For three years, FNTASTIC — a Singapore-registered studio claiming to develop from Yakutsk, Russia — marketed The Day Before through cinematic trailers that showed a Division-style open-world MMO set in post-pandemic America. The footage was gorgeous: looting abandoned apartments, tense PvP encounters in snowy streets, cooperative survival against zombie hordes across a vast open map. The trailers worked. The Day Before became the number one most wishlisted game on Steam, a position that feeds itself — high wishlist count drives visibility, which drives more wishlists. An estimated 2-5 million people bought the game on or near launch day, December 7, 2023, trusting that three years of marketing reflected a real product.
It didn’t. Within hours of launch, players and streamers discovered that the promised open-world MMO was actually a bare-bones extraction shooter with asset-store environments, non-functional AI, broken gunplay, and a map roughly the size of a small Fortnite zone. The Division-style looter gameplay shown in trailers didn’t exist. The MMO architecture didn’t exist. The open world didn’t exist. What existed was a student-project-quality shooter wearing the skin of AAA marketing.
The review bombing was immediate and historic. 23,254 reviews poured in at a rate of 820 per month (compressed almost entirely into the first weeks), landing at a 16% positive rate — Overwhelmingly Negative.
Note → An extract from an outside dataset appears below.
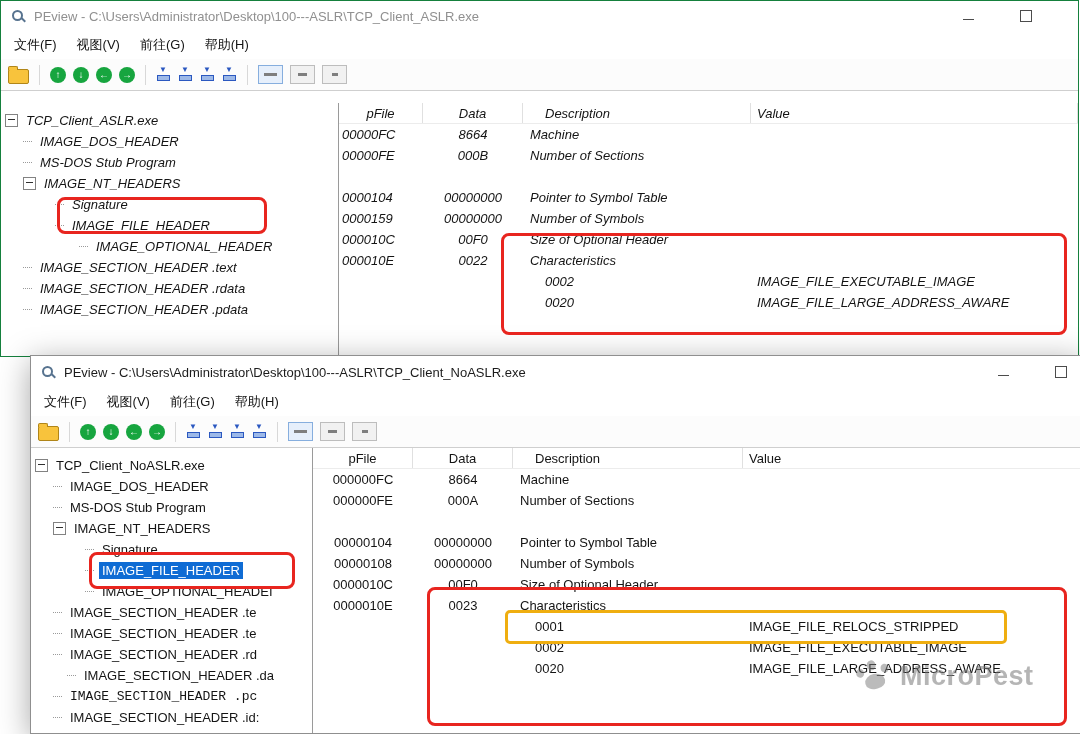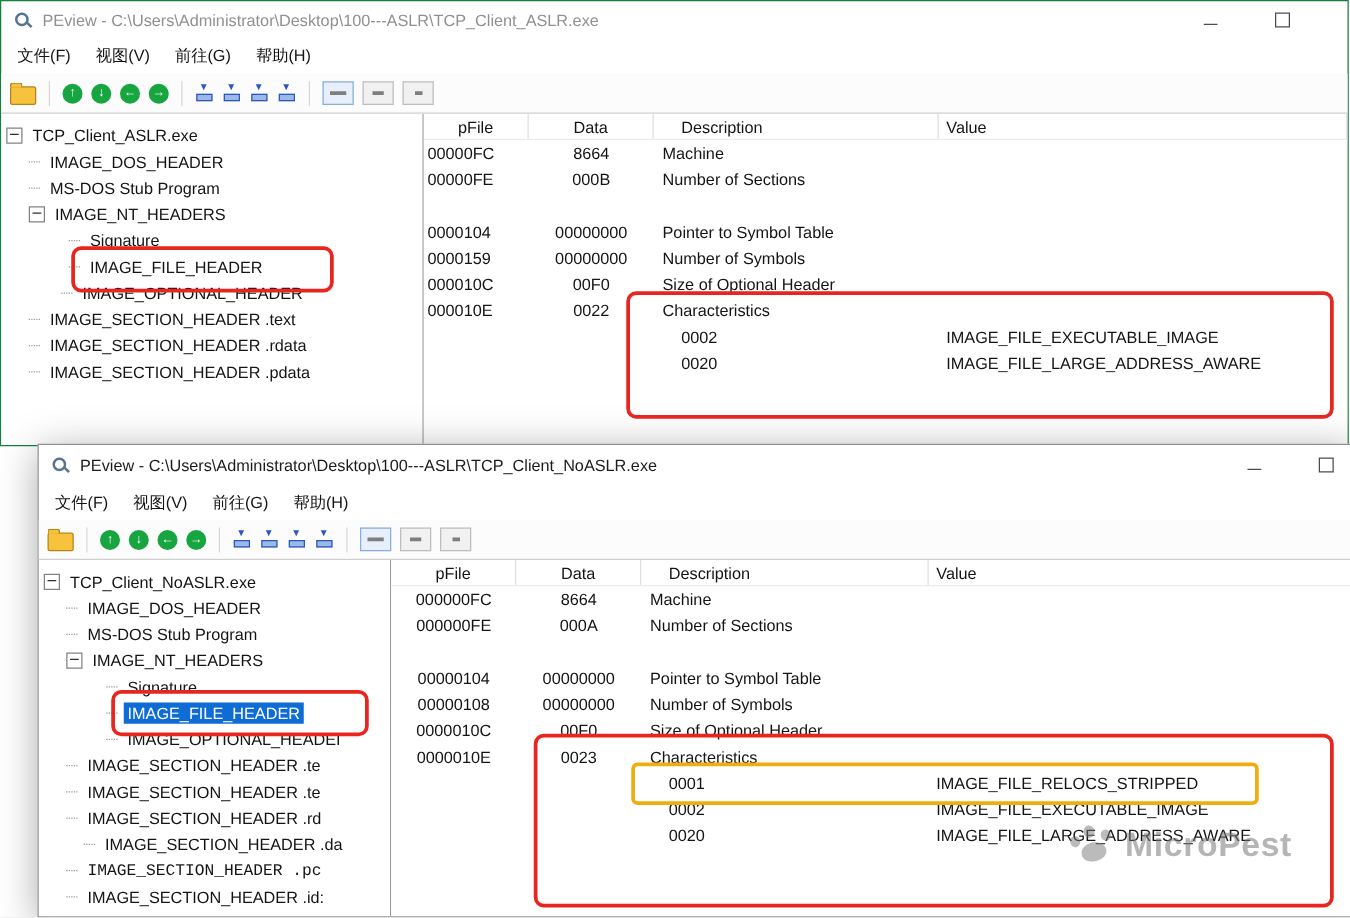"TCP_Client_ASLR.exe" .win-top .content { font-style: none -> italic; top: 90px -> 102px }
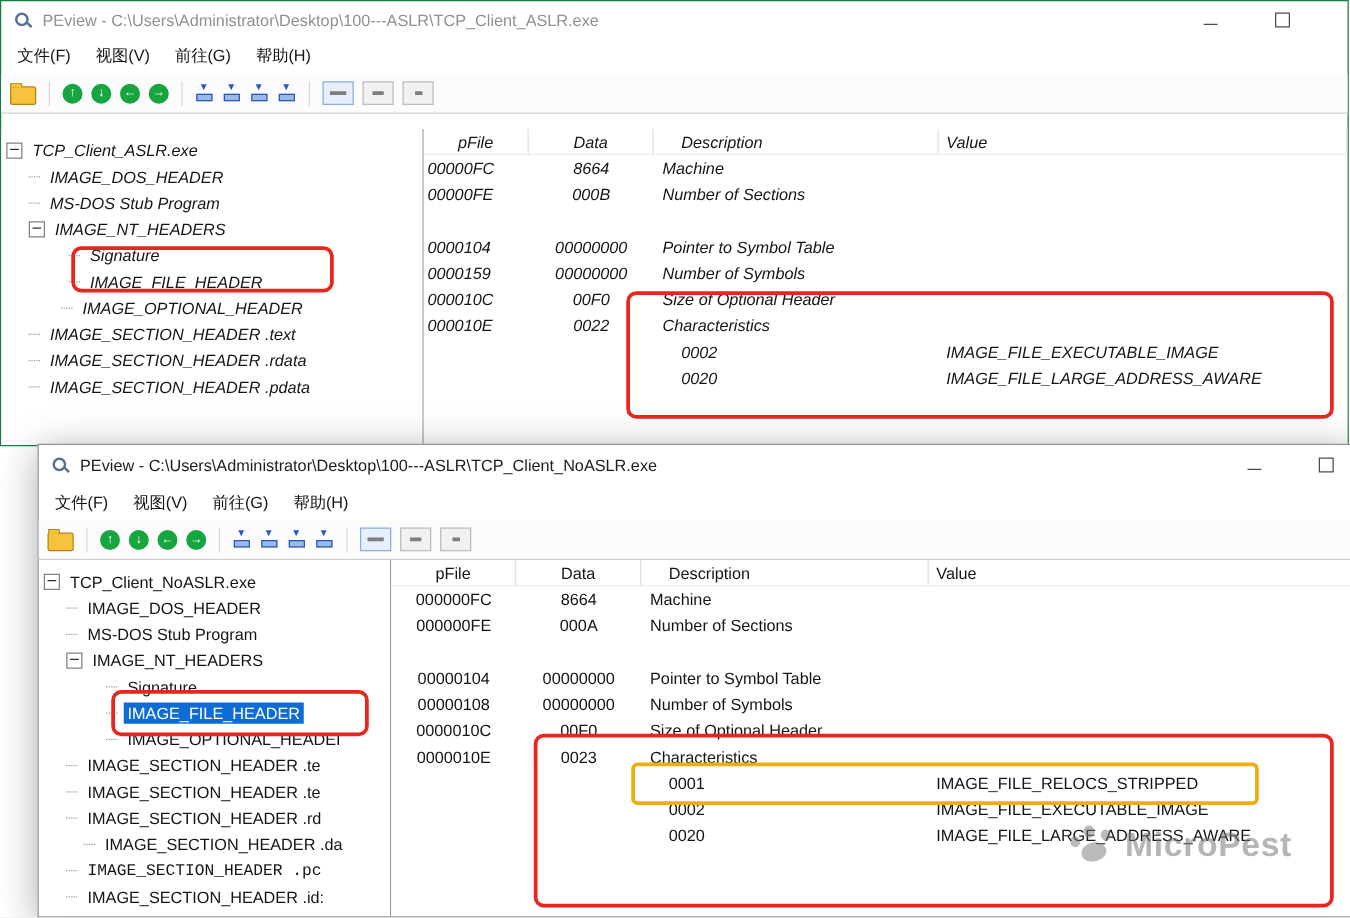"IMAGE_OPTIONAL_HEADER" div.tree-row { padding-left: 48px -> 78px }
That means 19,603 people wrote negative reviews. To put that in perspective, most games in the graveyard receive a few thousand reviews total. The Day Before generated nearly twenty thousand negative reviews, making it one of the most collectively rejected products in Steam history. The 3,651 positive reviews include a notable proportion of ironic recommendations — people rating it positively as a joke about the scale of the disaster.
FNTASTIC’s response confirmed every suspicion. Four days after launch — four days — the studio announced it was closing. No patches, no community engagement, no post-launch support, no attempt at a roadmap. The speed of the closure strains credulity as a genuine reaction to poor reception. Studios that intend to support their games don’t fold before the first weekend is over. The immediate shutdown, combined with years of suspicious behavior — volunteer labor, aggressive DMCA takedowns of critical coverage, refusal to show unedited gameplay, a temporary loss of the Steam page due to a trademark dispute — painted the picture of an operation designed to maximize launch-day revenue before the truth became apparent.
Valve’s response was unusual and telling. The game was removed from Steam entirely in January 2024, and mass refunds were issued — an action Valve typically reserves for cases it deems fraudulent or deceptive. The current state is complete erasure: 0 players, delisted from all storefronts, studio dissolved. The Day Before exists now only as a cautionary tale and a data point about the limits of Steam’s curation systems.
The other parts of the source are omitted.